**WHAT YOU SHOULD DO:**
Your answer must be an exact copy of the records below, minus any images.

**DATA EXTRACTS:**
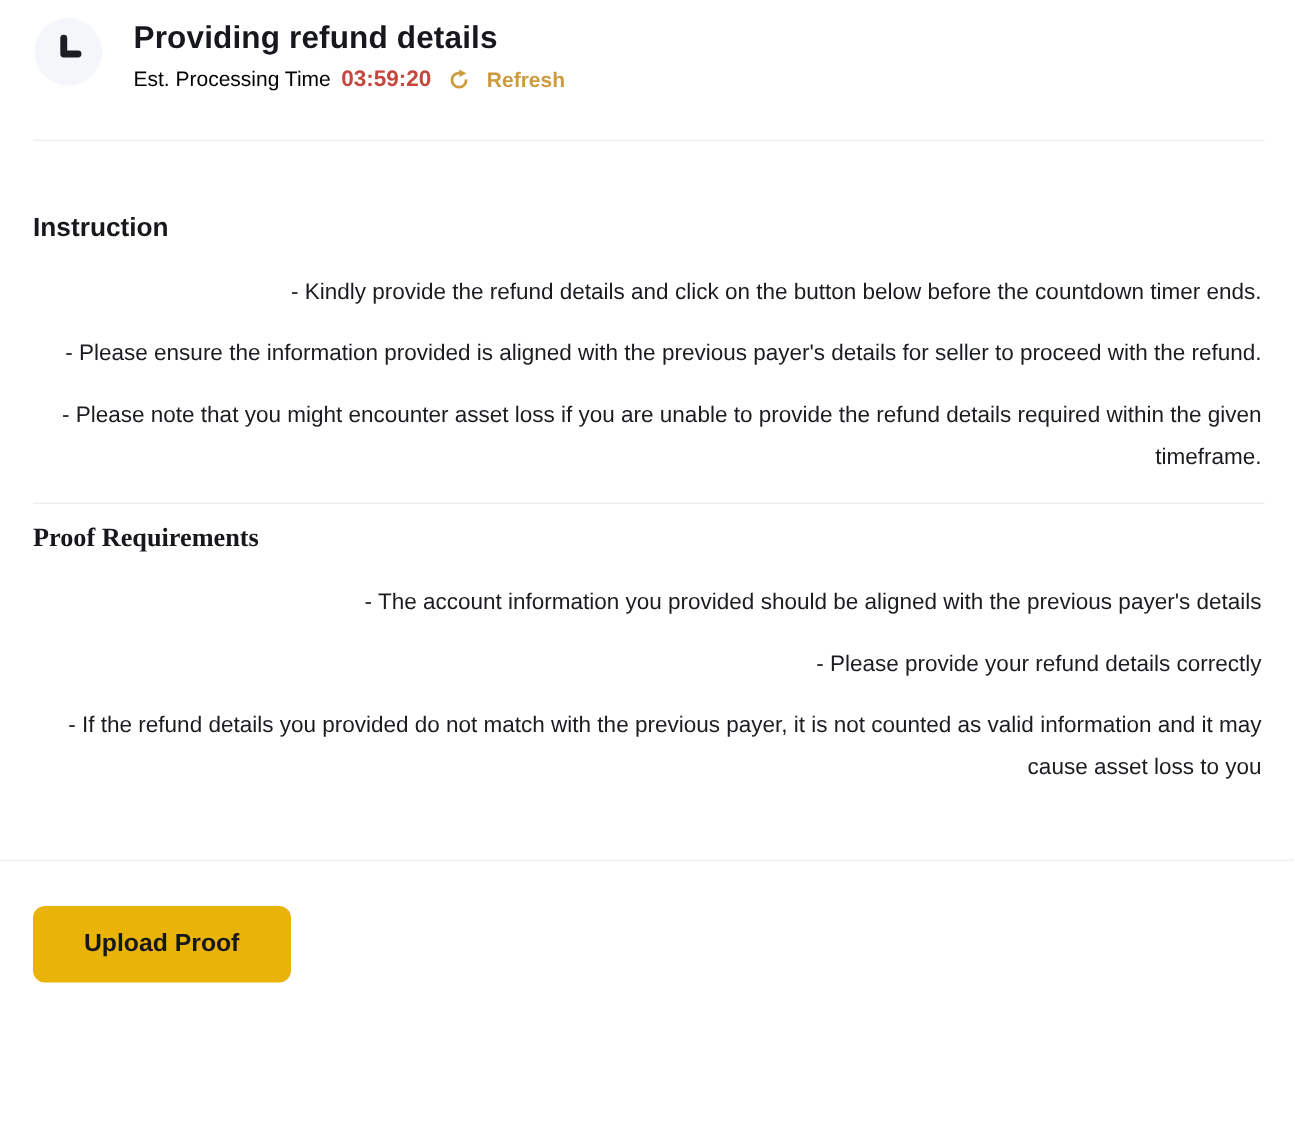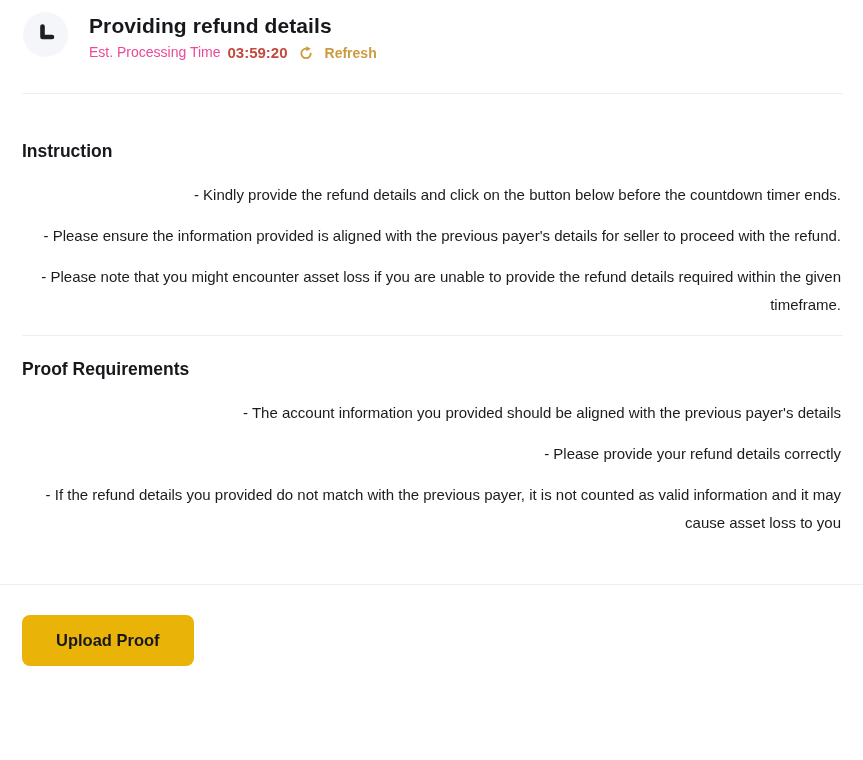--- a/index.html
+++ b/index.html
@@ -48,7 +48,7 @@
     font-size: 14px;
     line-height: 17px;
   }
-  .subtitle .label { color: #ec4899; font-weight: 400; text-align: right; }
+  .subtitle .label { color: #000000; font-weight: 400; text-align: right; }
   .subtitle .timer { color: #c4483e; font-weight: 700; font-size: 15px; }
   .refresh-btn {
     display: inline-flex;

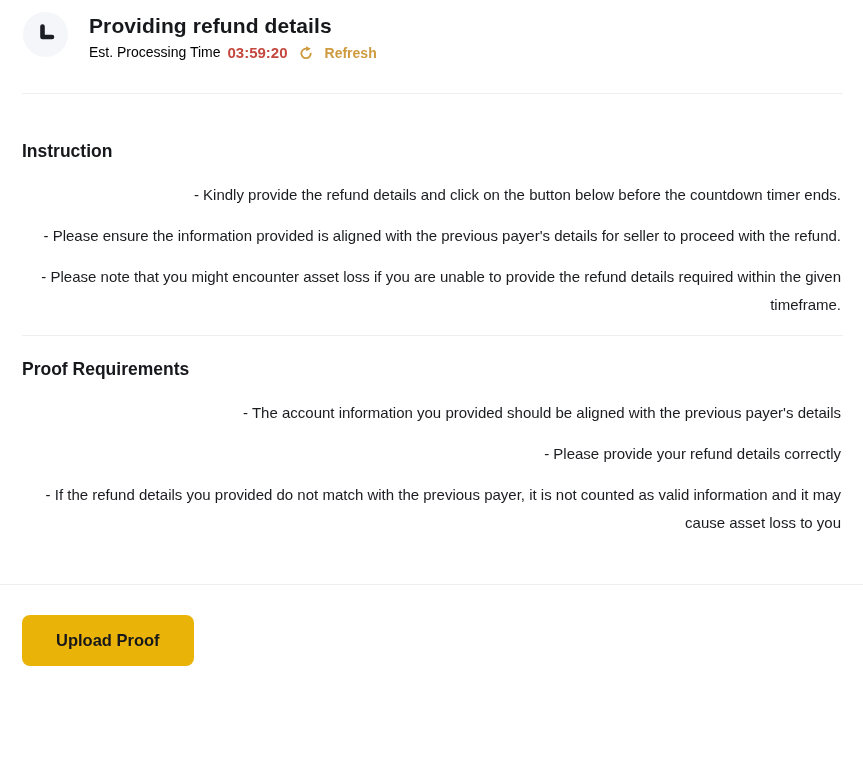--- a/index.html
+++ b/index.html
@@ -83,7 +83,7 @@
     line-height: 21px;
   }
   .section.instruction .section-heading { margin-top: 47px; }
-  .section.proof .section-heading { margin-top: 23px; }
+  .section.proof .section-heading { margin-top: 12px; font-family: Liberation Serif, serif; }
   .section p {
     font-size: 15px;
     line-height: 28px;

**SOLUTION TO THIS PROBLEM:**
--- a/index.html
+++ b/index.html
@@ -48,7 +48,7 @@
     font-size: 14px;
     line-height: 17px;
   }
-  .subtitle .label { color: #ec4899; font-weight: 400; text-align: right; }
+  .subtitle .label { color: #000000; font-weight: 400; text-align: right; }
   .subtitle .timer { color: #c4483e; font-weight: 700; font-size: 15px; }
   .refresh-btn {
     display: inline-flex;

--- a/index.html
+++ b/index.html
@@ -83,7 +83,7 @@
     line-height: 21px;
   }
   .section.instruction .section-heading { margin-top: 47px; }
-  .section.proof .section-heading { margin-top: 23px; }
+  .section.proof .section-heading { margin-top: 12px; font-family: Liberation Serif, serif; }
   .section p {
     font-size: 15px;
     line-height: 28px;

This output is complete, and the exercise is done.